Assigned task:
Should an entry contain an image, omit it and repeat the rest exactly.

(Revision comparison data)
==*==

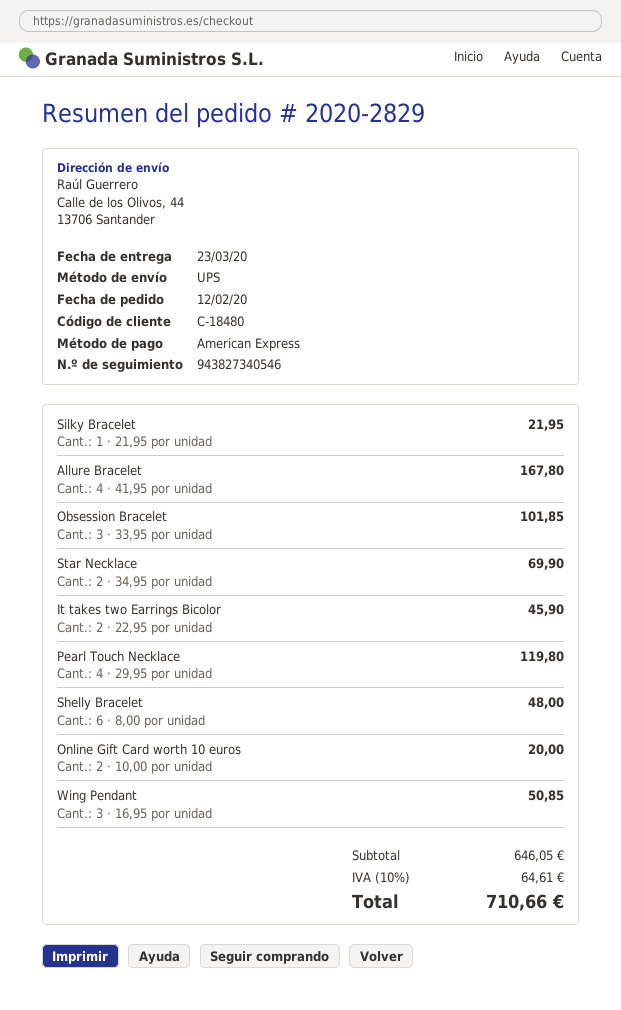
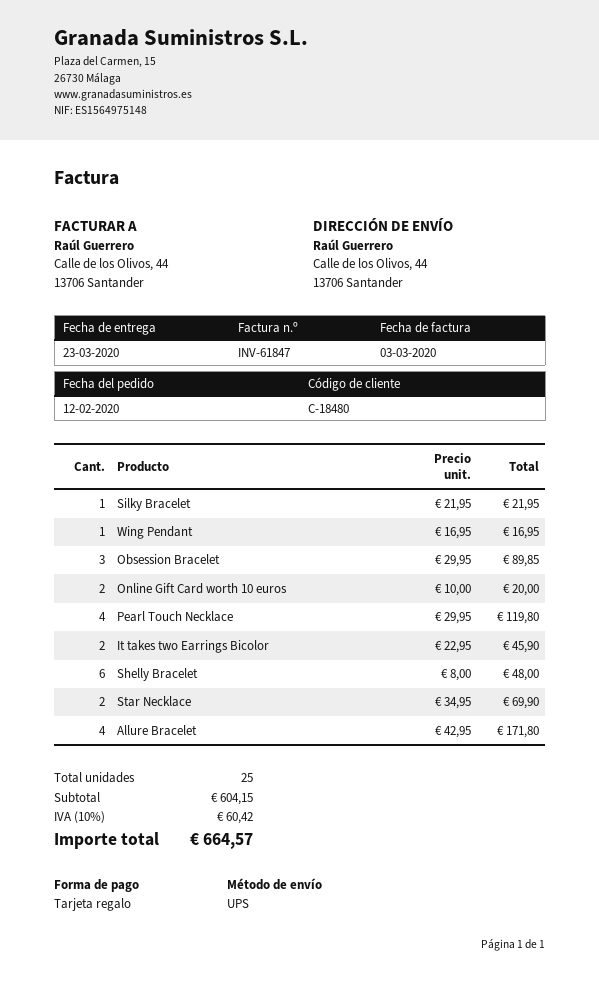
payment method: American Express -> gift card
Allure Bracelet: 4 x 41.95 = 167.80 -> 4 x 42.95 = 171.80
Obsession Bracelet: 3 x 33.95 = 101.85 -> 3 x 29.95 = 89.85
Wing Pendant: 3 x 16.95 = 50.85 -> 1 x 16.95 = 16.95
subtotal: 646.05 -> 604.15
tax: 10% = 64.61 -> 10% = 60.42
total: 710.66 -> 664.57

==*==

The completed task:
payment method: American Express -> gift card
Allure Bracelet: 4 x 41.95 = 167.80 -> 4 x 42.95 = 171.80
Obsession Bracelet: 3 x 33.95 = 101.85 -> 3 x 29.95 = 89.85
Wing Pendant: 3 x 16.95 = 50.85 -> 1 x 16.95 = 16.95
subtotal: 646.05 -> 604.15
tax: 10% = 64.61 -> 10% = 60.42
total: 710.66 -> 664.57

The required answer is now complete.